Problem to work on: From the first line to the last, reproduce the records exactly as they appear below.

[Opening Information provided section]

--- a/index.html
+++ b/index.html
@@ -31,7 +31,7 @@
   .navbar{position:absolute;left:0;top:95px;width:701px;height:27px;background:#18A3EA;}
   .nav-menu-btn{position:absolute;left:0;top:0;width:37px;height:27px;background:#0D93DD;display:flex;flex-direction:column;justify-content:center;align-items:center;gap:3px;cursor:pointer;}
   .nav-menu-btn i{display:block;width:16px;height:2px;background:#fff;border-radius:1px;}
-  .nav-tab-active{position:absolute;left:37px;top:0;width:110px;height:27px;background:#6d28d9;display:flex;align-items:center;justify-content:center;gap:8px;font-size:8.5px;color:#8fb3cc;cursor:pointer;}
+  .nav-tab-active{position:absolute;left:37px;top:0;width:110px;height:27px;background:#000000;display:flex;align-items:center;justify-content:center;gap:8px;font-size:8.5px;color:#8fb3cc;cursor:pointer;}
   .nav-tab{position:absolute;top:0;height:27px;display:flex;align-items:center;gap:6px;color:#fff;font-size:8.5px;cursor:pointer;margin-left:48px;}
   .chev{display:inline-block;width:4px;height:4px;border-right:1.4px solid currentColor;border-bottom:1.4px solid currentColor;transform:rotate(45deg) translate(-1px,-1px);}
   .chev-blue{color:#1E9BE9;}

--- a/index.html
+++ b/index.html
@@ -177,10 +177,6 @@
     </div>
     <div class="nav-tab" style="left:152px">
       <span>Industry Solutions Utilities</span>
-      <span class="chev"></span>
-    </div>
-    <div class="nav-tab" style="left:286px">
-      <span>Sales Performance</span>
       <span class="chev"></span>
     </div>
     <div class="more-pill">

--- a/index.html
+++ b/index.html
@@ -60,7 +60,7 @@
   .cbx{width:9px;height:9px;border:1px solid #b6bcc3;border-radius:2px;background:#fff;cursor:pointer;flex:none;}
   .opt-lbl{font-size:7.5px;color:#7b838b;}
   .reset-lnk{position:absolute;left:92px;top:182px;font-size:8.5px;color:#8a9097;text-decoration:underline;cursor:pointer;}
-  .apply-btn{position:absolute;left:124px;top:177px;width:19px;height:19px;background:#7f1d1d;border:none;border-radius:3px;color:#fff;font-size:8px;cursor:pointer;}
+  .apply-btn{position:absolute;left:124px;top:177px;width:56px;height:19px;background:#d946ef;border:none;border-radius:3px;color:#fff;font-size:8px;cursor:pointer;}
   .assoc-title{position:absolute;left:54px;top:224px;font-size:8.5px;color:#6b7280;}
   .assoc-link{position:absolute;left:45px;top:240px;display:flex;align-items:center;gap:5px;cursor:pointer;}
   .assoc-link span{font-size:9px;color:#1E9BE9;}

[Closing Information provided section]

Result for this task:
--- a/index.html
+++ b/index.html
@@ -31,7 +31,7 @@
   .navbar{position:absolute;left:0;top:95px;width:701px;height:27px;background:#18A3EA;}
   .nav-menu-btn{position:absolute;left:0;top:0;width:37px;height:27px;background:#0D93DD;display:flex;flex-direction:column;justify-content:center;align-items:center;gap:3px;cursor:pointer;}
   .nav-menu-btn i{display:block;width:16px;height:2px;background:#fff;border-radius:1px;}
-  .nav-tab-active{position:absolute;left:37px;top:0;width:110px;height:27px;background:#6d28d9;display:flex;align-items:center;justify-content:center;gap:8px;font-size:8.5px;color:#8fb3cc;cursor:pointer;}
+  .nav-tab-active{position:absolute;left:37px;top:0;width:110px;height:27px;background:#000000;display:flex;align-items:center;justify-content:center;gap:8px;font-size:8.5px;color:#8fb3cc;cursor:pointer;}
   .nav-tab{position:absolute;top:0;height:27px;display:flex;align-items:center;gap:6px;color:#fff;font-size:8.5px;cursor:pointer;margin-left:48px;}
   .chev{display:inline-block;width:4px;height:4px;border-right:1.4px solid currentColor;border-bottom:1.4px solid currentColor;transform:rotate(45deg) translate(-1px,-1px);}
   .chev-blue{color:#1E9BE9;}

--- a/index.html
+++ b/index.html
@@ -177,10 +177,6 @@
     </div>
     <div class="nav-tab" style="left:152px">
       <span>Industry Solutions Utilities</span>
-      <span class="chev"></span>
-    </div>
-    <div class="nav-tab" style="left:286px">
-      <span>Sales Performance</span>
       <span class="chev"></span>
     </div>
     <div class="more-pill">

--- a/index.html
+++ b/index.html
@@ -60,7 +60,7 @@
   .cbx{width:9px;height:9px;border:1px solid #b6bcc3;border-radius:2px;background:#fff;cursor:pointer;flex:none;}
   .opt-lbl{font-size:7.5px;color:#7b838b;}
   .reset-lnk{position:absolute;left:92px;top:182px;font-size:8.5px;color:#8a9097;text-decoration:underline;cursor:pointer;}
-  .apply-btn{position:absolute;left:124px;top:177px;width:19px;height:19px;background:#7f1d1d;border:none;border-radius:3px;color:#fff;font-size:8px;cursor:pointer;}
+  .apply-btn{position:absolute;left:124px;top:177px;width:56px;height:19px;background:#d946ef;border:none;border-radius:3px;color:#fff;font-size:8px;cursor:pointer;}
   .assoc-title{position:absolute;left:54px;top:224px;font-size:8.5px;color:#6b7280;}
   .assoc-link{position:absolute;left:45px;top:240px;display:flex;align-items:center;gap:5px;cursor:pointer;}
   .assoc-link span{font-size:9px;color:#1E9BE9;}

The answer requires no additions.